In typography and in the writing of scientific articles etc, such things as headers, sections, lists, pages etc., one might use alphabetical numbering instead of numerical numbering. However, this does not always mean that the full alphabet of a particular language is used. Often alphabetical numbering—or enumeration—only uses a subset of the full alphabet. E.g. the Russian alphabet has 33 letters, but typically only 28 are used in typographical enumeration (and for instance Ukrainian, Belarusian and Bulgarian Cyrillic enumeration shows similar features). Two Russian letters, Ъ and Ь, are only used for modifying the preceding consonants—they naturally fall out. The last three could have been used, but mostly aren't: Ы never begins a Russian word, Й almost never begins a word either, and it is perhaps too much alike the И—and also a relatively new character. Ё is also relatively new and much debated—sometimes in proper alphabetical sorting letters on Ё are listed under Е. (These "rules" are of course moderated, again, e.g. in phone catalogs, where foreign (non-Russian) names may frequently begin with Й or Ы.) This alludes to a simple fact: alphabets are not only tools for writing. And letters are often kept in an alphabet of a certain language even though they are not used in writing, not least because they are used in alphabetical enumeration. For instance, X,W,Z are not used in writing the Norwegian language, except in loanwords. Still they are kept in the Norwegian alphabet, and used in alphabetical lists. Likewise, earlier versions of the Russian alphabet contained letters which only had two purposes: they were good for writing Greek words and for using the Greek counting system in its Cyrillic form.
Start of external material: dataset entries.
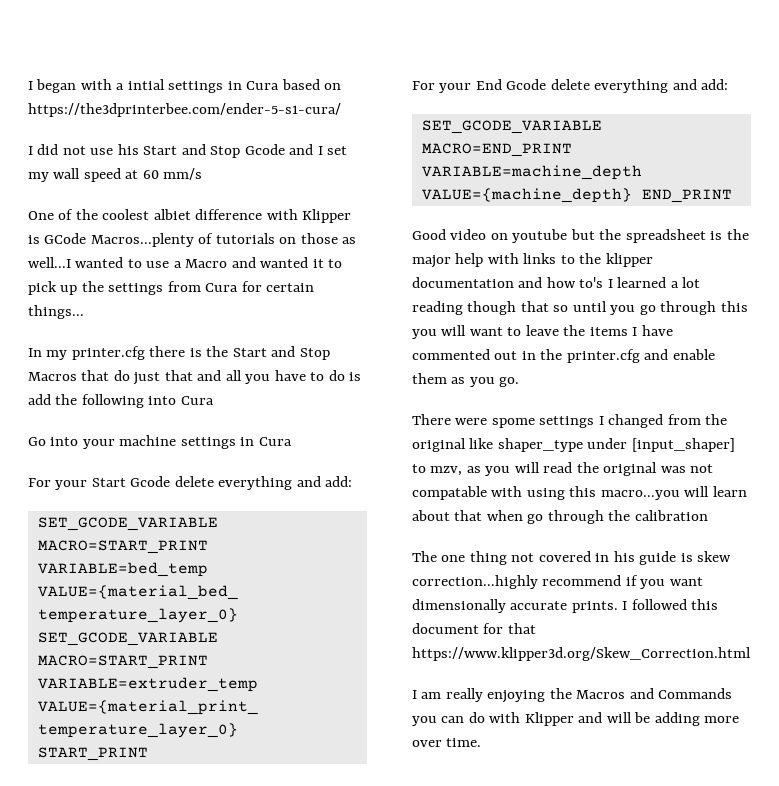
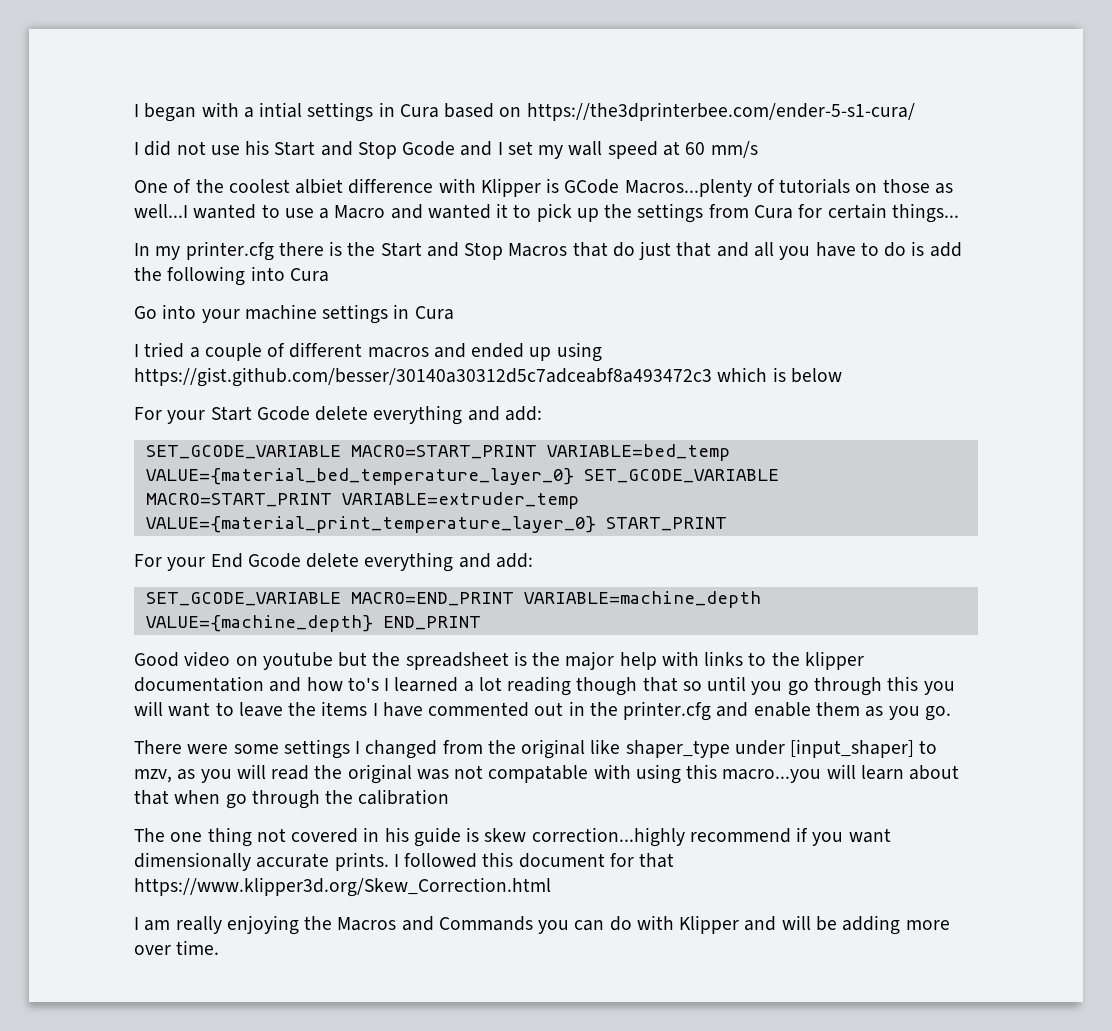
+ I tried a couple of different macros and ended up using https://gist.github.com/besser/30140a30312d5c7adceabf8a493472c3 which is below
- There were spome settings I changed from the original like shaper_type under [input_shaper] to mzv, as you will read the original was not compatable with using this macro...you will learn about that when go through the calibration
+ There were some settings I changed from the original like shaper_type under [input_shaper] to mzv, as you will read the original was not compatable with using this macro...you will learn about that when go through the calibration

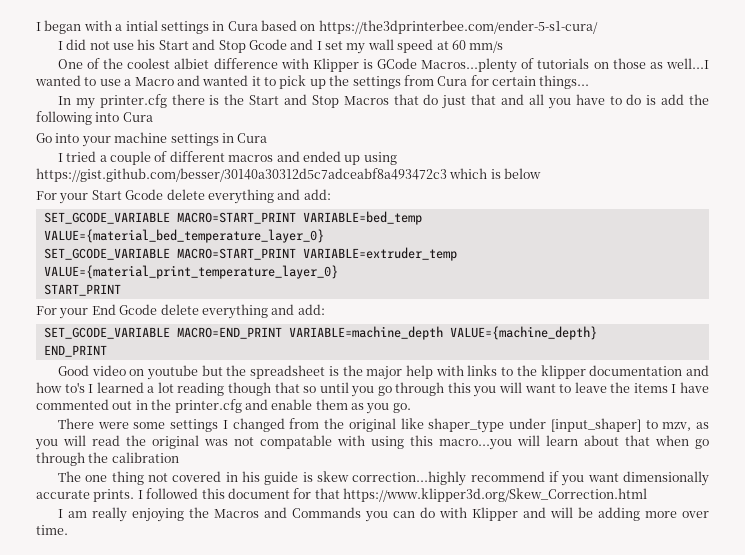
- SET_GCODE_VARIABLE MACRO=START_PRINT VARIABLE=bed_temp VALUE={material_bed_temperature_layer_0} SET_GCODE_VARIABLE MACRO=START_PRINT VARIABLE=extruder_temp VALUE={material_print_temperature_layer_0} START_PRINT
+ SET_GCODE_VARIABLE MACRO=START_PRINT VARIABLE=bed_temp VALUE={material_bed_temperature_layer_0}
+ SET_GCODE_VARIABLE MACRO=START_PRINT VARIABLE=extruder_temp VALUE={material_print_temperature_layer_0}
+ START_PRINT
- SET_GCODE_VARIABLE MACRO=END_PRINT VARIABLE=machine_depth VALUE={machine_depth} END_PRINT
+ SET_GCODE_VARIABLE MACRO=END_PRINT VARIABLE=machine_depth VALUE={machine_depth}
+ END_PRINT

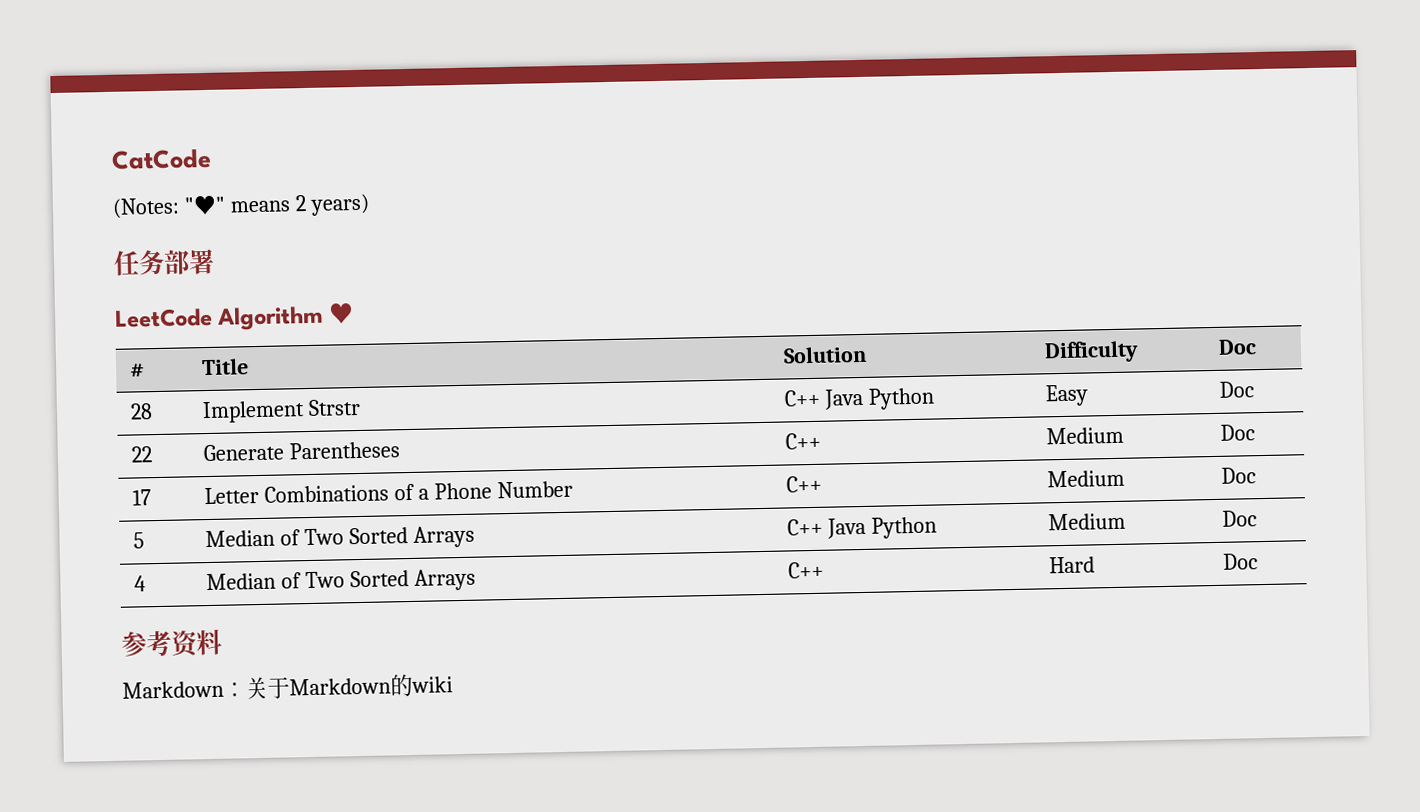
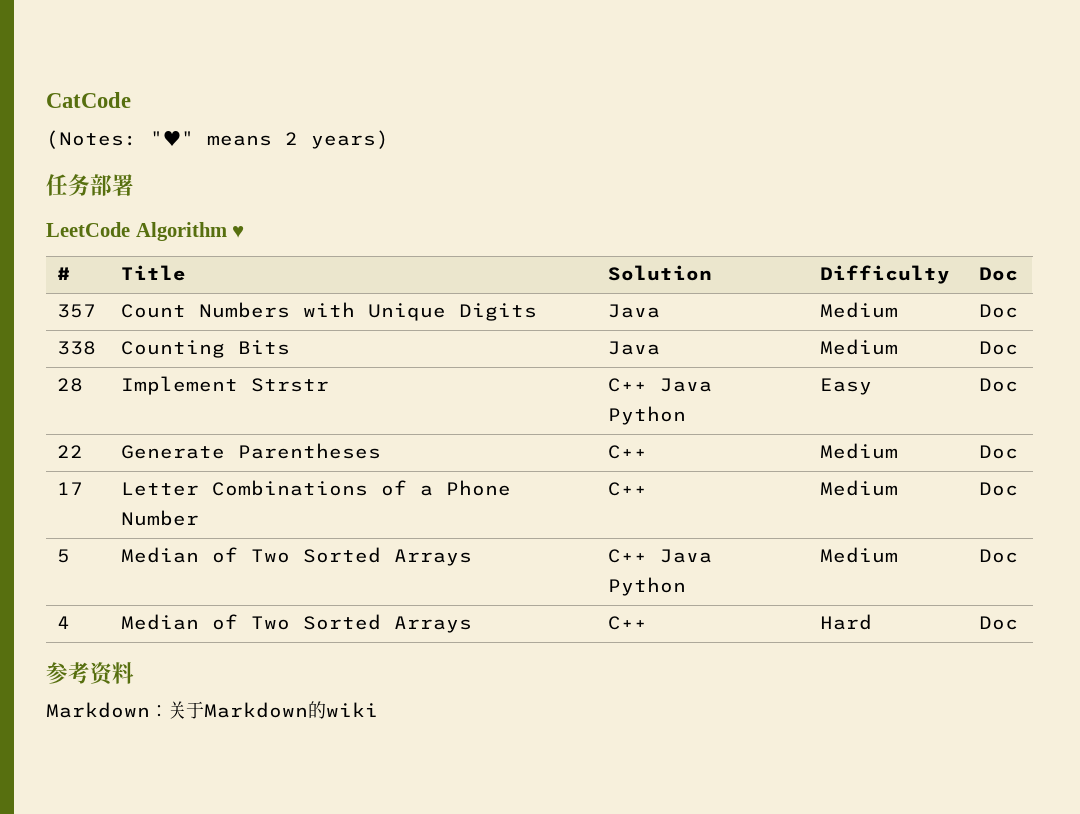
+ 357 | Count Numbers with Unique Digits | Java | Medium | Doc
+ 338 | Counting Bits | Java | Medium | Doc

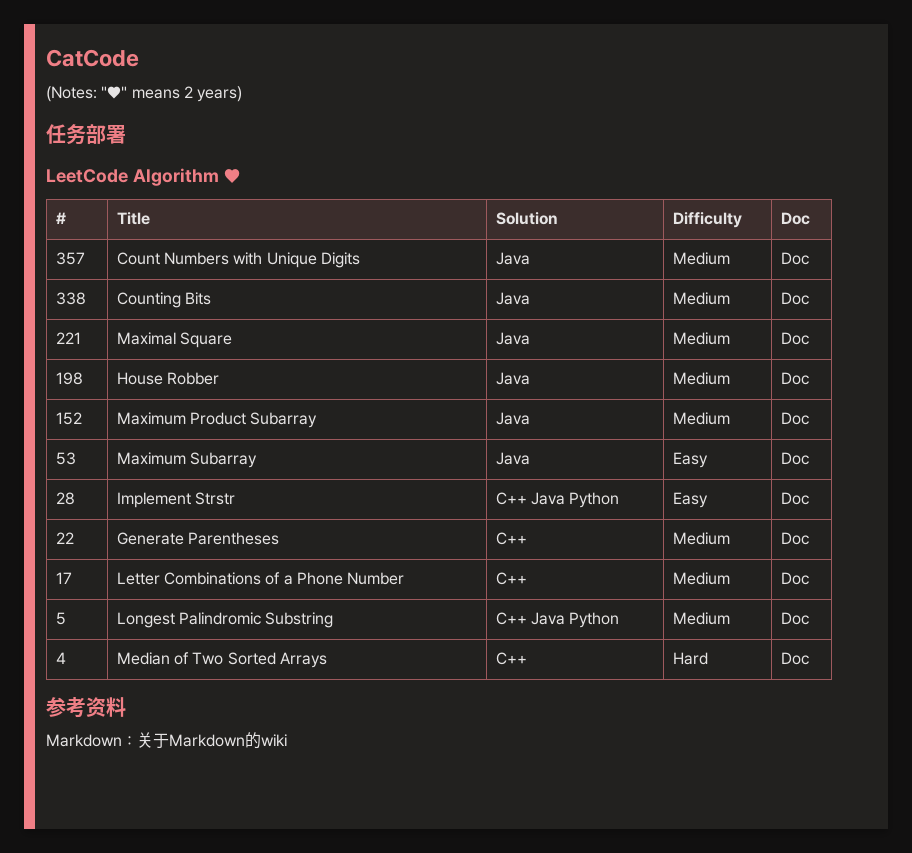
+ 221 | Maximal Square | Java | Medium | Doc
+ 198 | House Robber | Java | Medium | Doc
+ 152 | Maximum Product Subarray | Java | Medium | Doc
+ 53 | Maximum Subarray | Java | Easy | Doc
- 5 | Median of Two Sorted Arrays | C++ Java Python | Medium | Doc
+ 5 | Longest Palindromic Substring | C++ Java Python | Medium | Doc

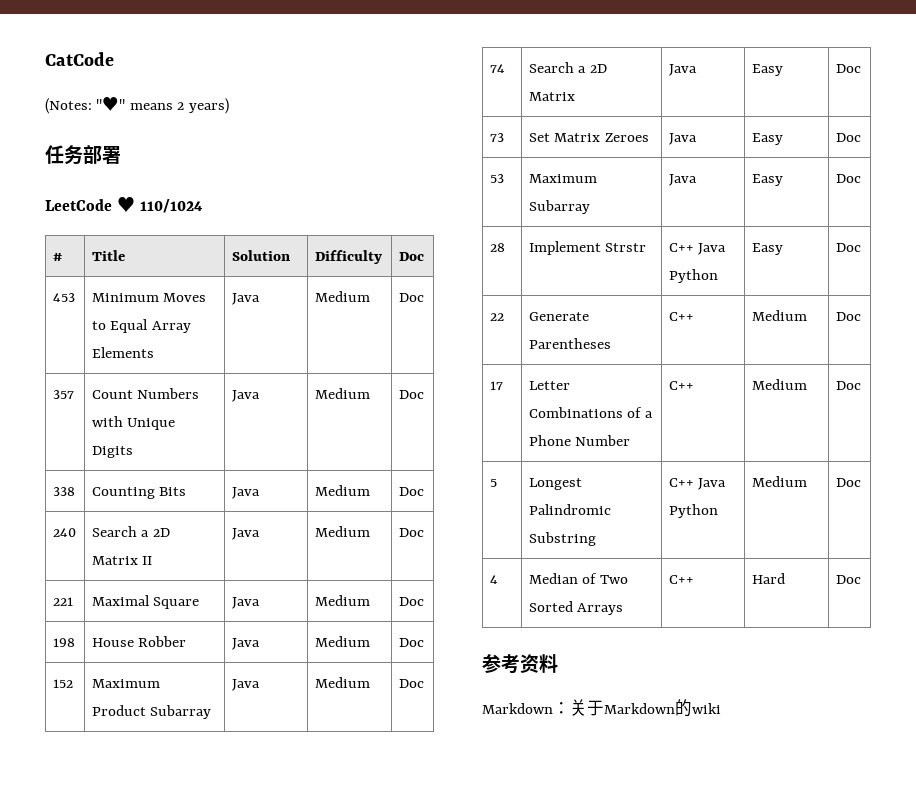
- LeetCode Algorithm ♥
+ LeetCode ♥ 110/1024
+ 453 | Minimum Moves to Equal Array Elements | Java | Medium | Doc
+ 240 | Search a 2D Matrix II | Java | Medium | Doc
+ 74 | Search a 2D Matrix | Java | Easy | Doc
+ 73 | Set Matrix Zeroes | Java | Easy | Doc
A complication in alphabetical sorting can arise due to disagreements over how groups of words (separated compound words, names, titles, etc.) should be ordered. One rule is to remove spaces for purposes of ordering, another is to consider a space as a character that is ordered before numbers and letters (this method is consistent with ordering by ASCII or Unicode codepoint), and a third is to order a space after numbers and letters. Given the following strings to alphabetize—"catch," "cattle," "cat food"—the first rule produces "catch" "cat food" "cattle," the second "cat food" "catch" "cattle," and the third "catch" "cattle" "cat food." The first rule is used in most (but not all) dictionaries, the second in telephone directories (so that Wilson, Jim K appears with other people named Wilson, Jim and not after Wilson, Jimbo). The third rule is rarely used.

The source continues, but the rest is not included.